Transcribe exactly, leaving out pictures, the lines from the one that holds "(217, 61) none" through the end of the data below, including both end lines and no others.

# # # # #

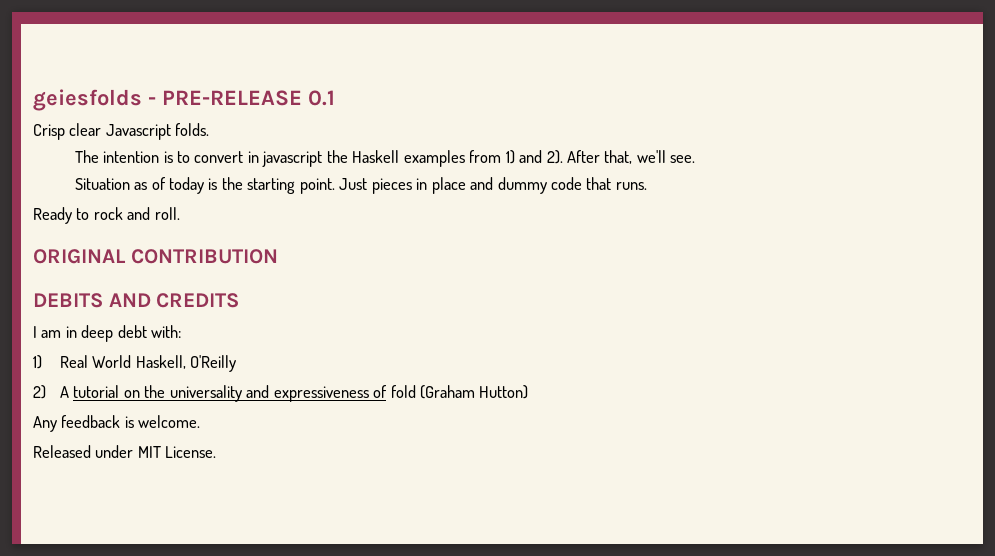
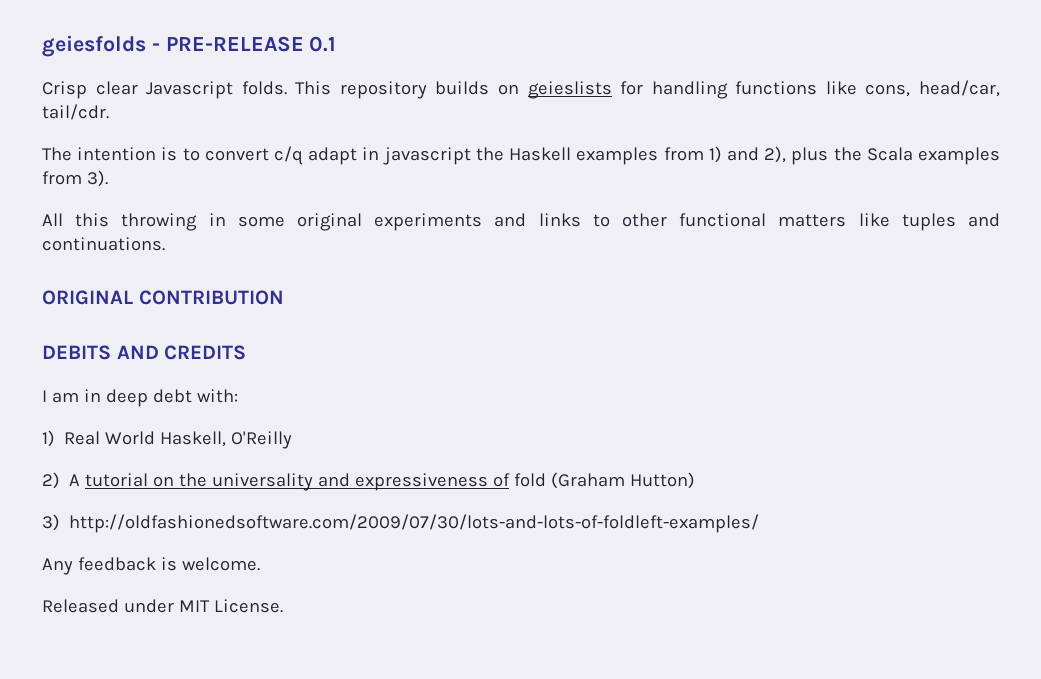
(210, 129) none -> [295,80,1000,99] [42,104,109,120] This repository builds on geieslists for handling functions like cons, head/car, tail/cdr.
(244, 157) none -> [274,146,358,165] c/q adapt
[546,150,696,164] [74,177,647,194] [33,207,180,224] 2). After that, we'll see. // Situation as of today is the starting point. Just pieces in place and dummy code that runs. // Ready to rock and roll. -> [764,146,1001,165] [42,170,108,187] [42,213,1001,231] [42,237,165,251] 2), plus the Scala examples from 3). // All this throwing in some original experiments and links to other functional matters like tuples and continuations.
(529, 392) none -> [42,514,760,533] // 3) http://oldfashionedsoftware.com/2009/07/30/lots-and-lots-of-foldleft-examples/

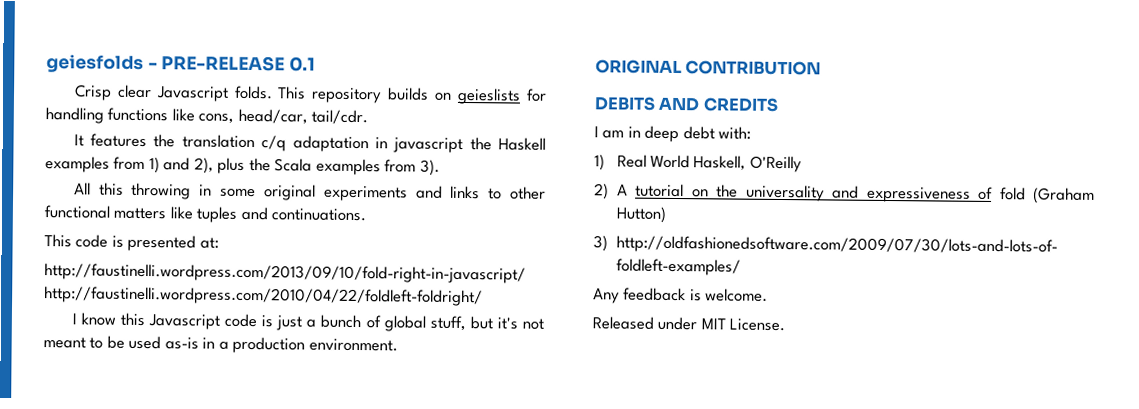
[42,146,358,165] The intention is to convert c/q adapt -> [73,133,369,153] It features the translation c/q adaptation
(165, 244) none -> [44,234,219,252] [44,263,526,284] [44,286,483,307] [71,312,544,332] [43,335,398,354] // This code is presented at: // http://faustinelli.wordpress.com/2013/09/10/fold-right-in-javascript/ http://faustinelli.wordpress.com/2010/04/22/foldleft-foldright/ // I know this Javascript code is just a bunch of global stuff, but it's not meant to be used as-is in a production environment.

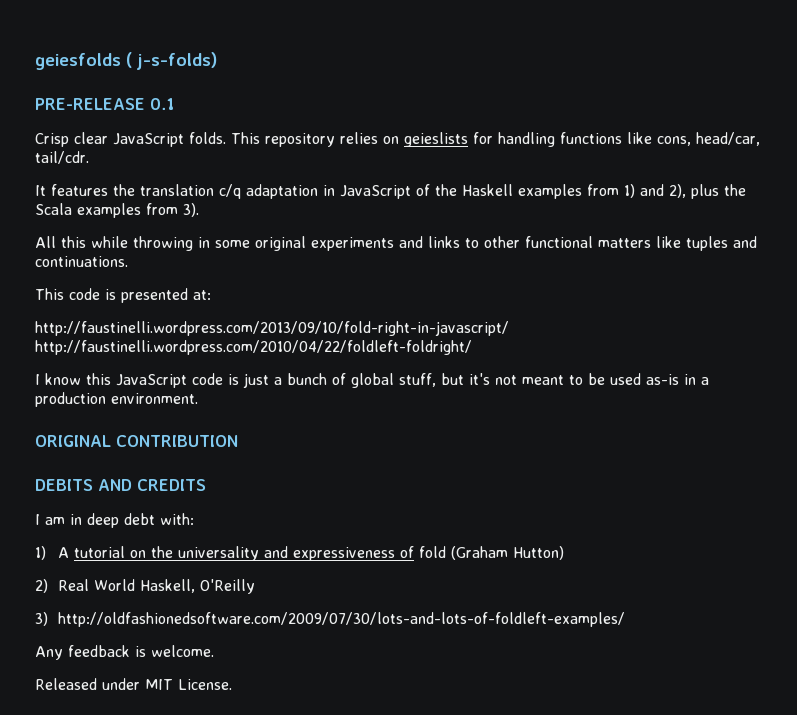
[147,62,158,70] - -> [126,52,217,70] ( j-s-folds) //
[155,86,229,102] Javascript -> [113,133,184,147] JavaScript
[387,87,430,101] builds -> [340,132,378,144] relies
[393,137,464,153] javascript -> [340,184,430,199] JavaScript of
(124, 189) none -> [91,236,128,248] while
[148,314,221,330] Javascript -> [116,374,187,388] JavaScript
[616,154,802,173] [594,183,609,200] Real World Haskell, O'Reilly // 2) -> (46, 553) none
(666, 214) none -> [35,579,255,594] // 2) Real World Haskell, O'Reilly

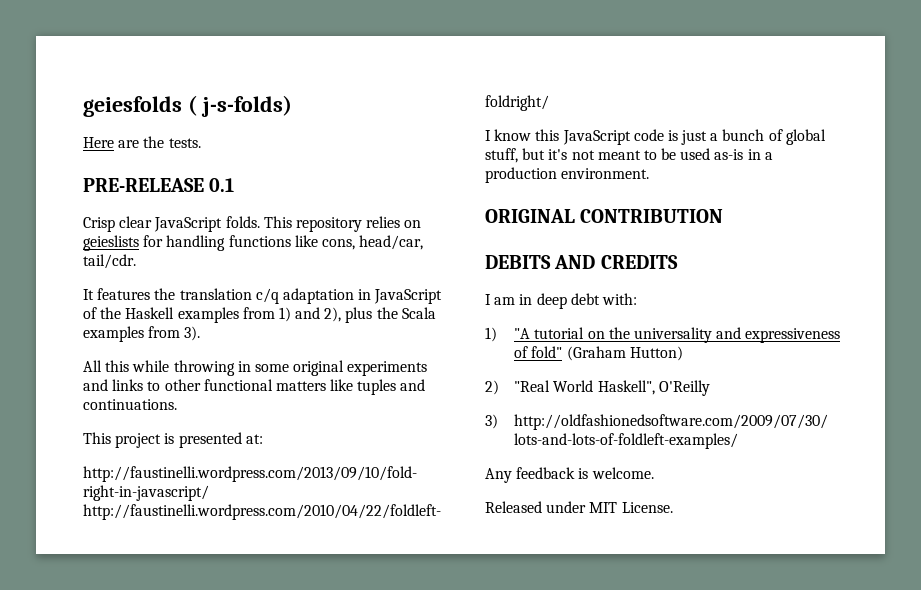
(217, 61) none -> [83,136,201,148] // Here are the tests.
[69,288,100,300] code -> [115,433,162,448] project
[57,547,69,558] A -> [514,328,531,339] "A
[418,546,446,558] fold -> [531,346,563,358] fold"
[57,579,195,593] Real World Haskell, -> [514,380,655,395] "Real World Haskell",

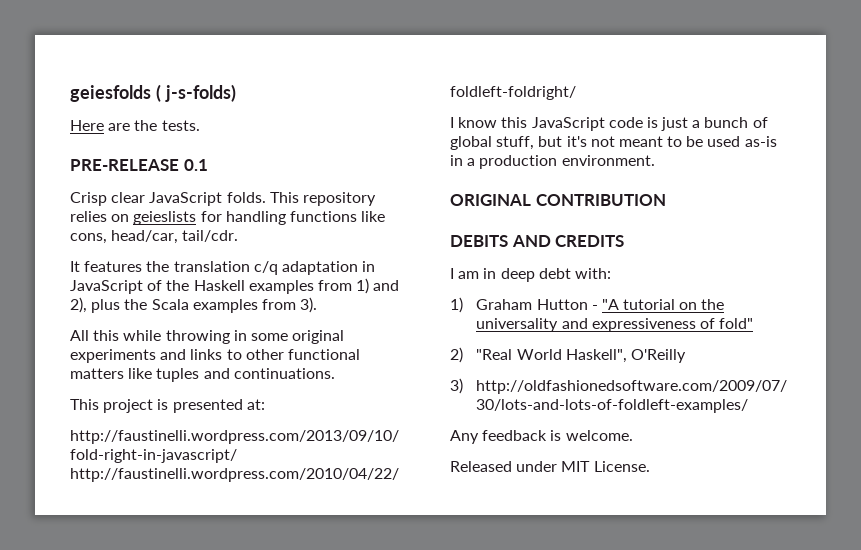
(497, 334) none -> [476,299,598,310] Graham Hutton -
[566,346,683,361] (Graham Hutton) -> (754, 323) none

# # # # #

*SOLUTION*:
(217, 61) none -> [83,136,201,148] // Here are the tests.
[69,288,100,300] code -> [115,433,162,448] project
[57,547,69,558] A -> [514,328,531,339] "A
[418,546,446,558] fold -> [531,346,563,358] fold"
[57,579,195,593] Real World Haskell, -> [514,380,655,395] "Real World Haskell",

(497, 334) none -> [476,299,598,310] Graham Hutton -
[566,346,683,361] (Graham Hutton) -> (754, 323) none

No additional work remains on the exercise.